Updates on some other codebases where minizip appears vendored in Debian source
packages:

* gdal - the fix for minizip is included in upstream version 3.8.0 and a
packaged version of that release has been accepted into Debian unstable.

* mupen64plus-core - this appears unaffected in Debian; it declares a
build-time dependency on libminizip-dev, and the build system uses this
when available. I've verified that by recompiling it successfully with the
'minizip' subproject directory deleted from the filesystem.

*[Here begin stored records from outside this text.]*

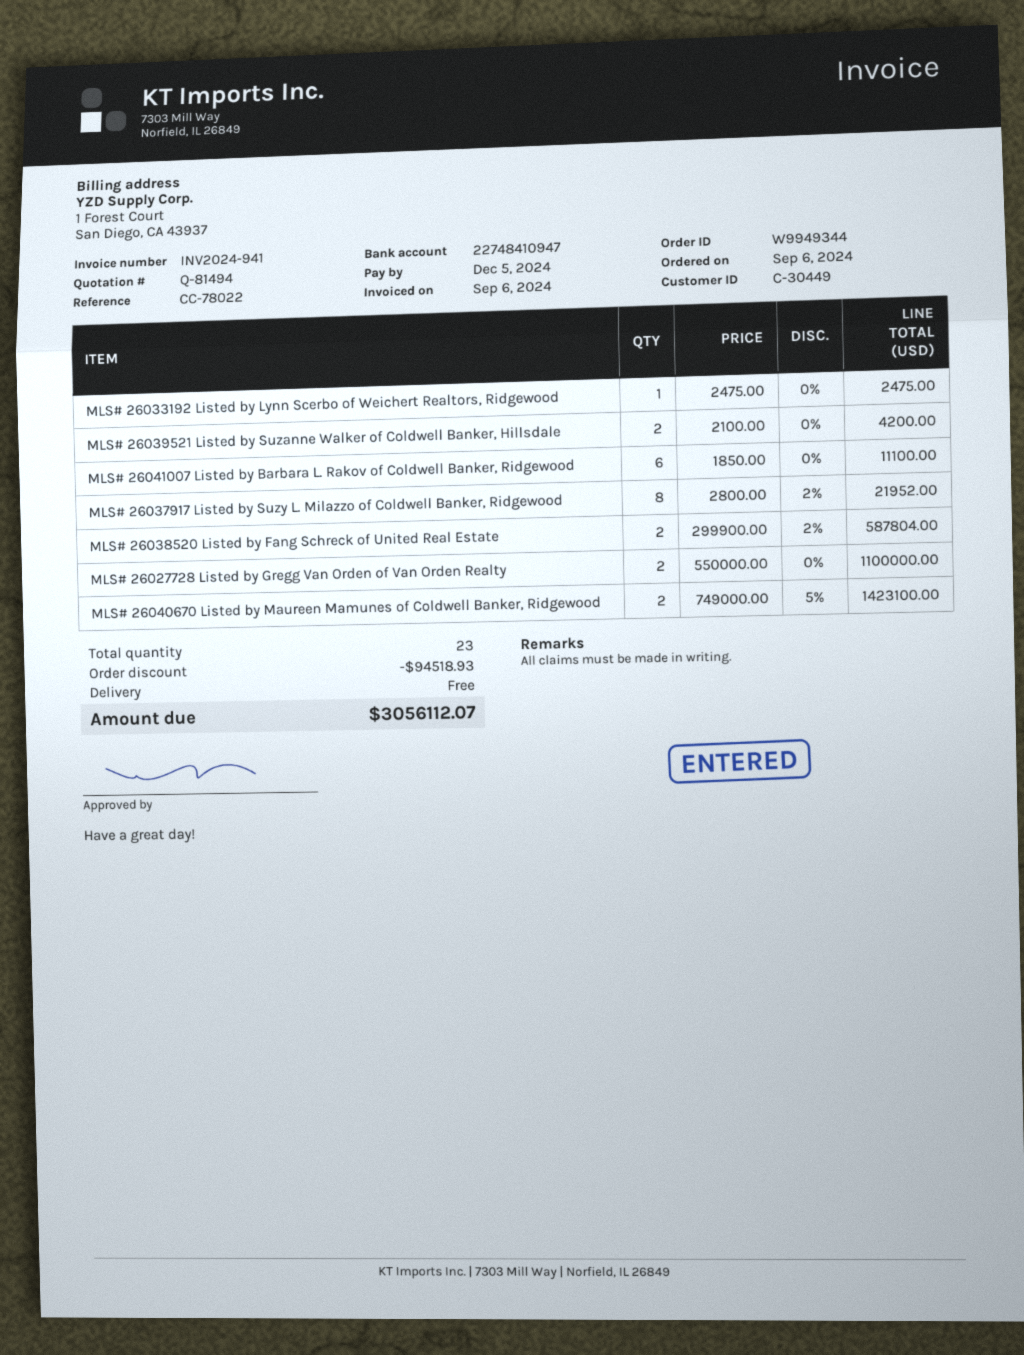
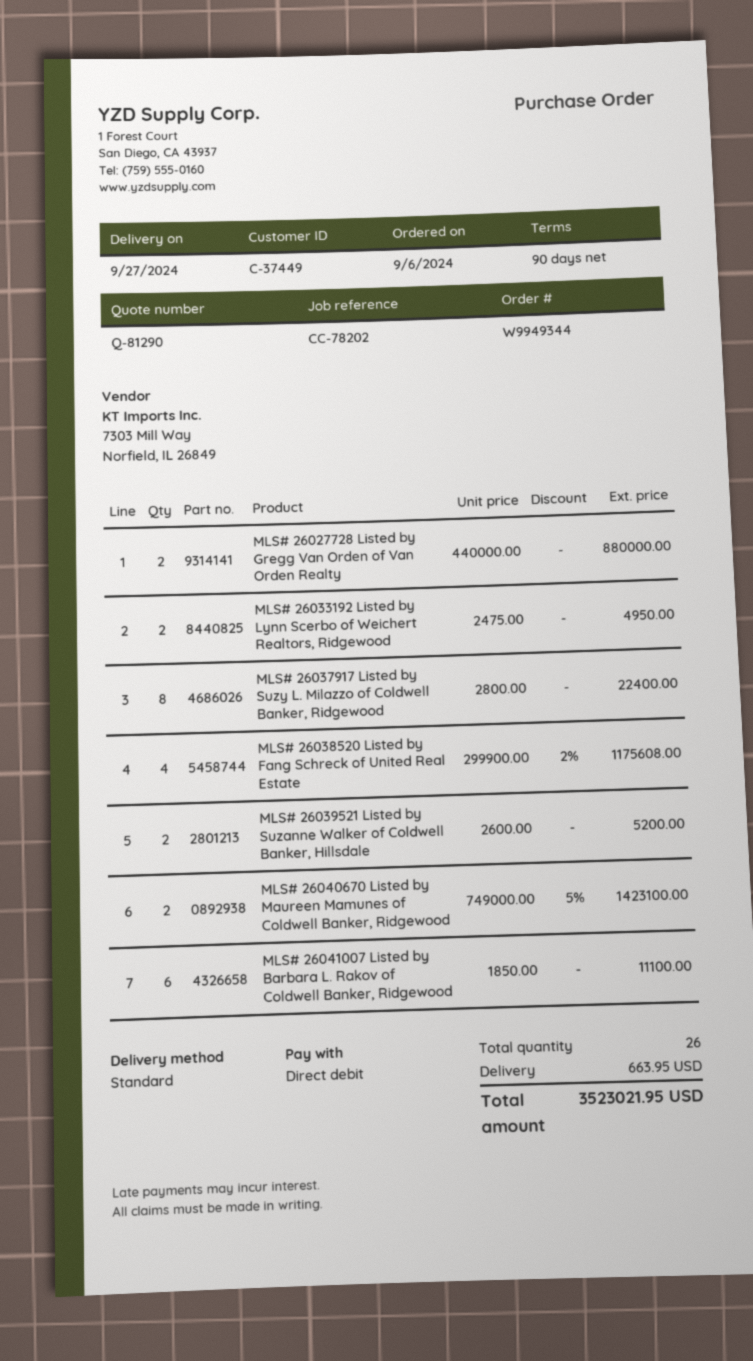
quote number: Q-81494 -> Q-81290
customer number: C-30449 -> C-37449
reference: CC-78022 -> CC-78202
MLS# 26033192 Listed by Lynn Scerbo of Weichert Realtors, Ridgewood: 1 x 2475.00 = 2475.00 -> 2 x 2475.00 = 4950.00
MLS# 26039521 Listed by Suzanne Walker of Coldwell Banker, Hillsdale: 2 x 2100.00 = 4200.00 -> 2 x 2600.00 = 5200.00
MLS# 26037917 Listed by Suzy L. Milazzo of Coldwell Banker, Ridgewood: 8 x 2800.00 - 2% = 21952.00 -> 8 x 2800.00 = 22400.00
MLS# 26038520 Listed by Fang Schreck of United Real Estate: 2 x 299900.00 - 2% = 587804.00 -> 4 x 299900.00 - 2% = 1175608.00
MLS# 26027728 Listed by Gregg Van Orden of Van Orden Realty: 2 x 550000.00 = 1100000.00 -> 2 x 440000.00 = 880000.00
total quantity: 23 -> 26
discount: 94518.93 -> none
shipping: 0.00 -> 663.95
total: 3056112.07 -> 3523021.95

* orthanc - appears unaffected due to the nature of the inputs to the
filename parameter.

* widelands - appears unaffected in Debian; similar to mupen64plus-core, it
declares a dependecy on libminizip-dev, and the build system for the
codebase uses system-provided minizip in preference to the vendored copy.

James Addison

unread,
Nov 17, 2023, 9:00:06 AM11/17/23
to
Followup-For: Bug #1054290

Sorry, I made an important mistake in my phrasing about these two packages:

> * mupen64plus-core - this appears unaffected in Debian; it declares a
> build-time dependency on libminizip-dev, and the build system uses this
> when available. I've verified that by recompiling it successfully with the
> 'minizip' subproject directory deleted from the filesystem.

> * widelands - appears unaffected in Debian; similar to mupen64plus-core, it
> declares a dependecy on libminizip-dev, and the build system for the
> codebase uses system-provided minizip in preference to the vendored copy.

I should not have said that these are unaffected; they may be affected if the
system-provided minizip library is vulnerable.

Additionally, patching the vendored copy of minizip source code within those
packages alone would not help, again for the same reason that they use the
system-provided minizip.

This is the same condition as the libxlsxwriter case.